Automatic characterization and classification of ganglion cells from the salamander retina.

Abstract

The classification of retinal ganglion cells according to their morphological features is addressed by using a comprehensive set of shape measures and several clustering strategies. The morphological features considered include many common measures (such as dendritic radii and the number of dendritic segments) and three new quantifiable measures: 1) the area of influence of the dendritic tree as calculated in an operator-independent manner by using Minkowski sausages; 2) the complexity of tortuousity along each dendritic segment as represented by the 3D bending energy; and 3) the coverage factor as calculated by using the Bouligand-Minkowski fractal dimension, which is more accurate than the commonly used box-counting algorithm. We evaluated four clustering approaches including the k-means and Ward's hierarchical clustering methods. By using these highly quantifiable methods to group the cells into classes, the present work has extended and reassessed the analysis of 68 ganglion cells from the tiger salamander previously classified by Toris et al. ([1995] J. Comp.
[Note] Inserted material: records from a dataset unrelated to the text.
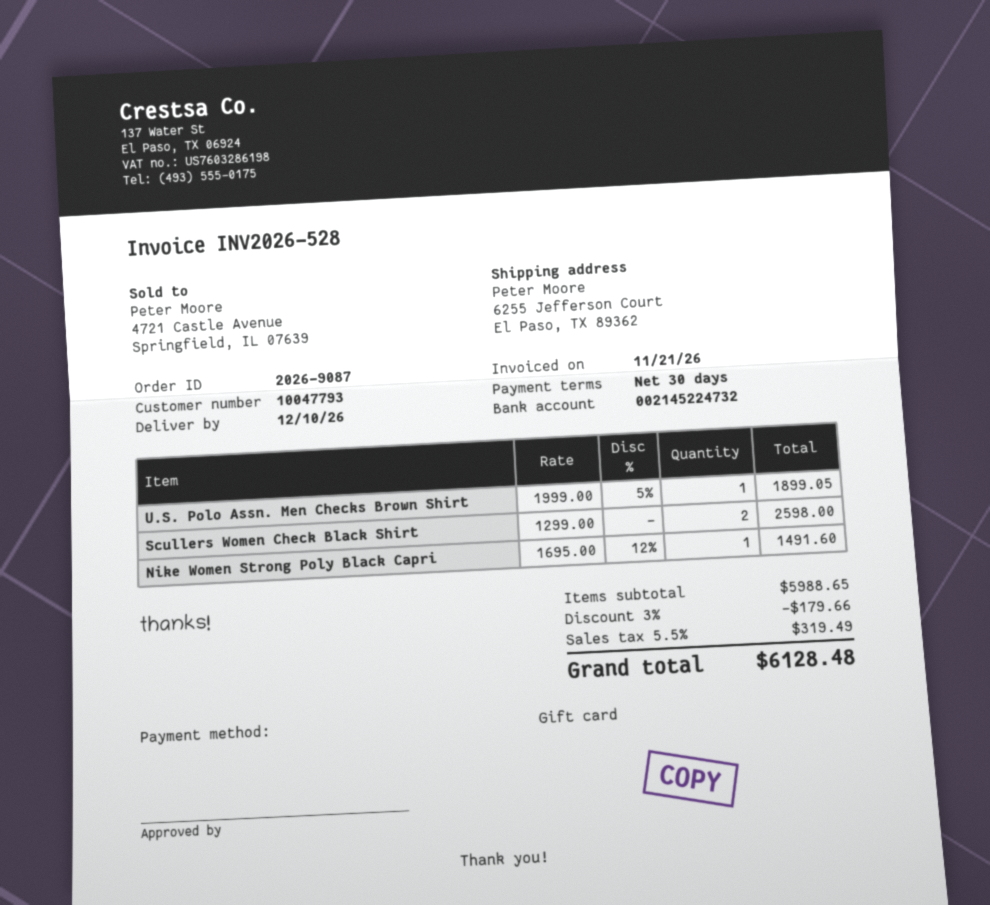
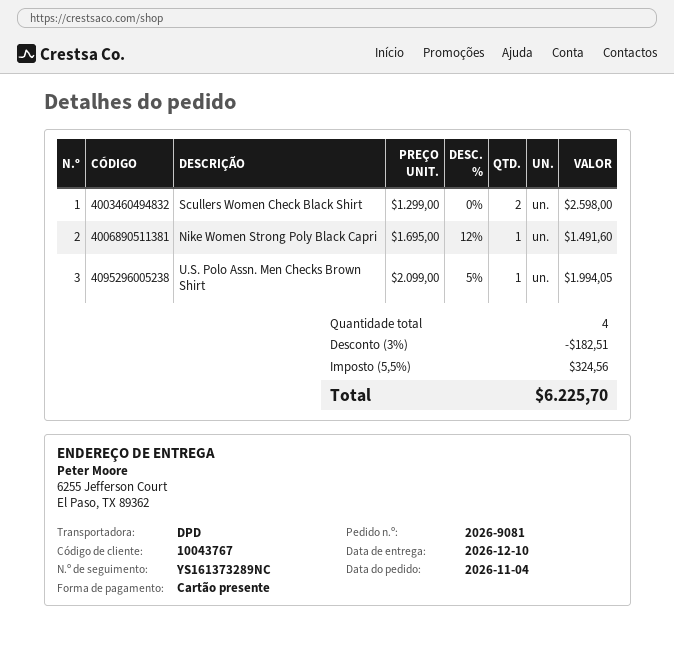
order number: 2026-9087 -> 2026-9081
customer number: 10047793 -> 10043767
U.S. Polo Assn. Men Checks Brown Shirt: 1 x 1999.00 - 5% = 1899.05 -> 1 x 2099.00 - 5% = 1994.05
discount: 3% = 179.66 -> 3% = 182.51
tax: 5.5% = 319.49 -> 5.5% = 324.56
total: 6128.48 -> 6225.70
Neurol. 352:535-559). Though substantiating the number of classes (5) previously proposed by Toris et al., the results obtained here indicate a number of discrepancies among the members of each class, especially regarding the border between two classes, originally called the medium simple and the medium complex cells. Such an effect has motivated the proposal of new names for the medium simple and medium complex classes, now called small highly complex and medium cells, respectively. Also included in the present article are comprehensive statistics of each class, correlations among all the adopted shape measures, and examples of the cells from each class. The resultant classes that emerged were compared using their electrotonic characteristics and physiological profiles.